Laurence R. Hefter, Finnegan, Henderson, Farabow, Garrett & Dunner, Washington, D.C., argued for appellee. With him on the brief was Saul Lefkowitz.

Before MARKEY, Chief Judge, and FRIEDMAN and SMITH, Circuit Judges.

MARKEY, Chief Judge.

Appeal from a decision of the Patent and Trademark Office Trademark Trial and Appeal Board (board) dismissing Opposition No. 76,365 of Keebler Company (Keebler), owner of Registration No. 648,660 on PECAN SANDIES for use on cookies, to registration of PECAN SHORTEES for use on cookies by Murray Bakery Products (Murray). We affirm.


In its Notice of Opposition, Keebler raised the sole issue of whether contemporaneous marketing of cookies under the marks PECAN SANDIES and PECAN SHORTEES is likely to cause confusion or mistake in relation to the source or sponsorship of the goods. In affirmative defense, Murray alleged that confusion was not likely because the overall marks are readily distinguishable in sound, appearance, and projected connotations, the only similarity being the presence of PECAN, a generic term incapable of creating a likelihood of confusion.

Murray moved for summary judgment, expressly admitting for purposes of the motion all of Keebler's allegations (except the allegation that confusion is likely). Murray thus admitted Keebler's prior and extensive use since 1956, Keebler's registration, similarity of the goods, similarity of trade channels, and sales to the same class of purchasers. Murray also moved for a stay of all other proceedings, including discovery. Under Trademark Rule 2.127(d), the board suspended all proceedings pending disposition of the summary judgment motion, thereby rendering moot Murray's motion to stay.

Keebler filed motions under Rule 56(f), Fed.R.Civ.P., for discovery and for a lifting of the stay to permit such discovery.
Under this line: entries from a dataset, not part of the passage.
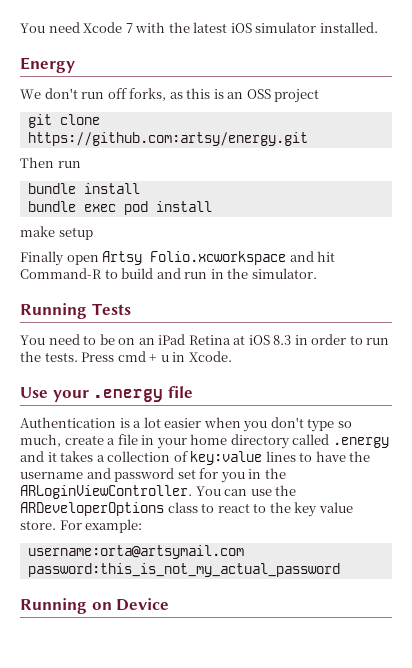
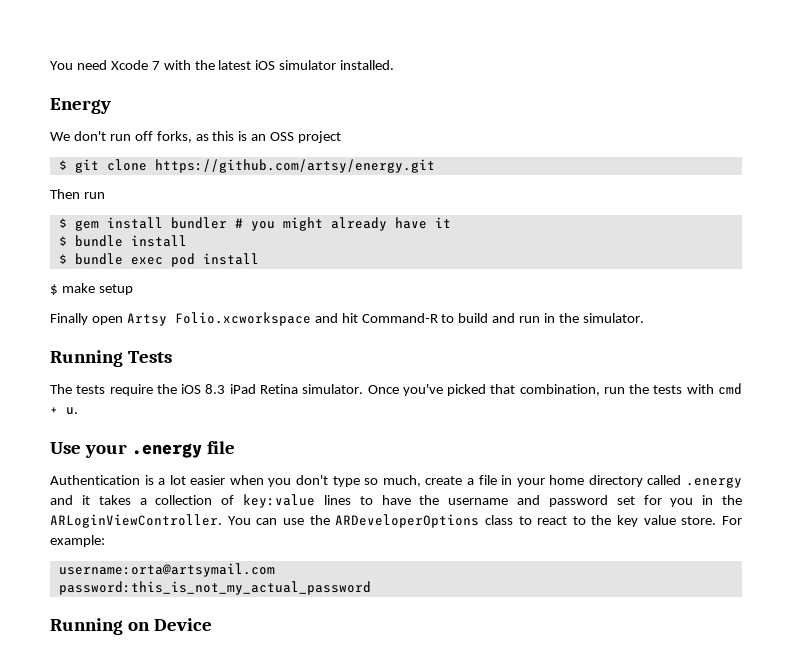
- git clone https://github.com:artsy/energy.git
+ $ git clone https://github.com/artsy/energy.git
- bundle install
+ $ gem install bundler # you might already have it
+ $ bundle install
- bundle exec pod install
+ $ bundle exec pod install
- make setup
+ $ make setup
- You need to be on an iPad Retina at iOS 8.3 in order to run the tests. Press cmd + u in Xcode.
+ The tests require the iOS 8.3 iPad Retina simulator. Once you've picked that combination, run the tests with cmd + u.

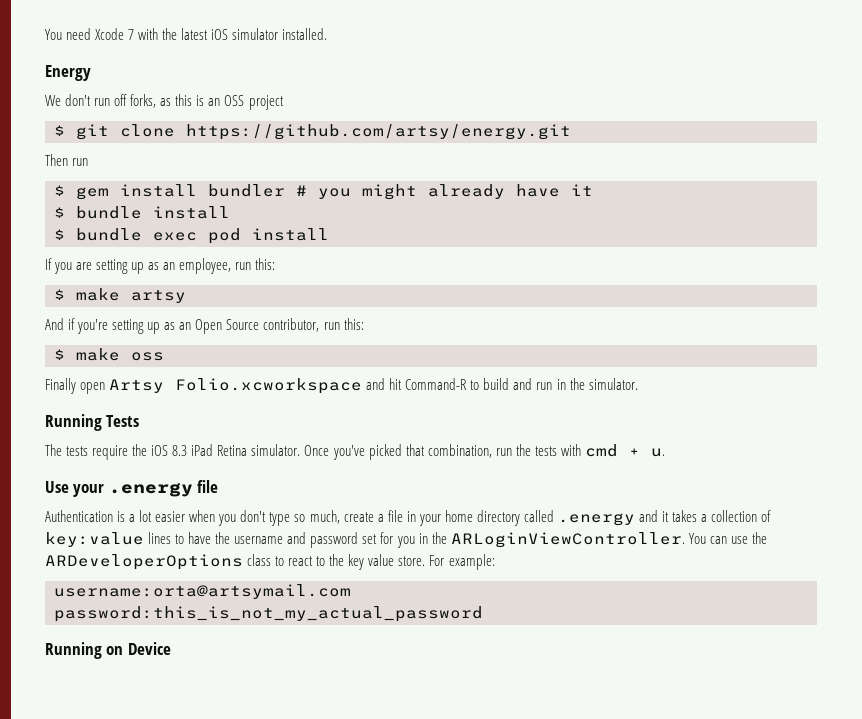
- $ make setup
+ If you are setting up as an employee, run this:
+ $ make artsy
+ And if you're setting up as an Open Source contributor, run this:
+ $ make oss

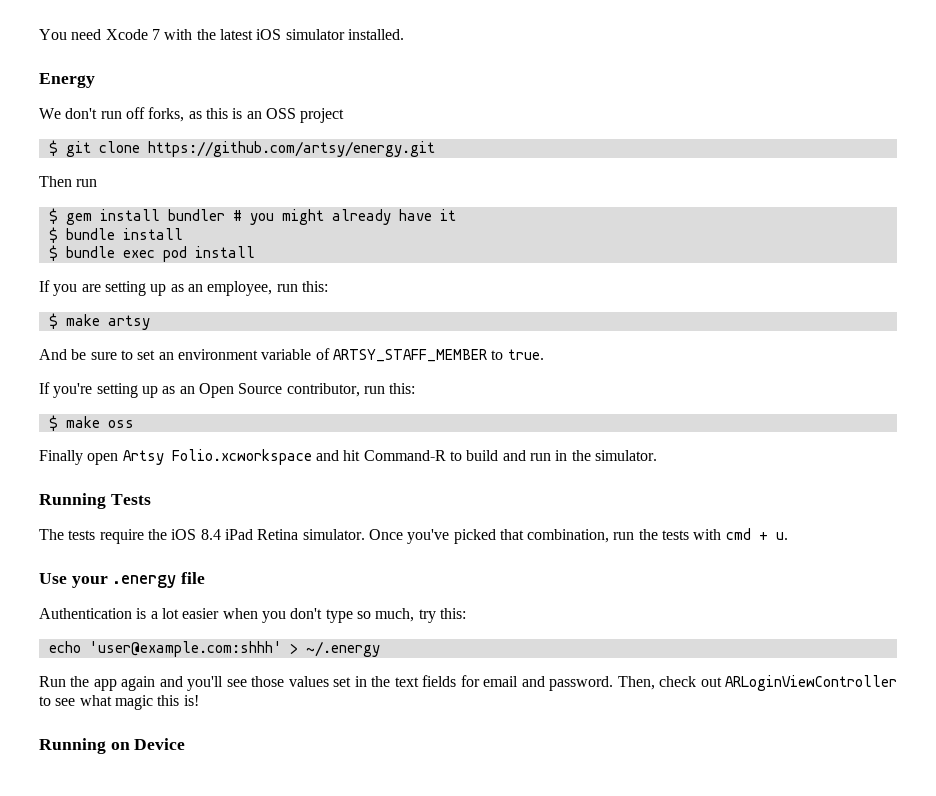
- And if you're setting up as an Open Source contributor, run this:
+ And be sure to set an environment variable of ARTSY_STAFF_MEMBER to true.
+ If you're setting up as an Open Source contributor, run this:
- The tests require the iOS 8.3 iPad Retina simulator.
+ The tests require the iOS 8.4 iPad Retina simulator.
- Authentication is a lot easier when you don't type so much, create a file in your home directory called .energy and it takes a collection of key:value lines to have the username and password set for you in the ARLoginViewController. You can use the ARDeveloperOptions class to react to the key value store. For example:
- username:orta@artsymail.com
- password:this_is_not_my_actual_password
+ Authentication is a lot easier when you don't type so much, try this:
+ echo 'user@example.com:shhh' > ~/.energy
+ Run the app again and you'll see those values set in the text fields for email and password. Then, check out ARLoginViewController to see what magic this is!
In support of those motions, Keebler filed identical affidavits, each saying only this:

Answers to Opposer's pending requests for discovery, and possibly affidavits, depositions, or other discovery will be required to respond to Applicant's Motion for Summary Judgment. There is certain information regarding Applicant's use of its mark, channels of trade and other evidence necessary to prepare a response that is solely in the possession of the Applicant.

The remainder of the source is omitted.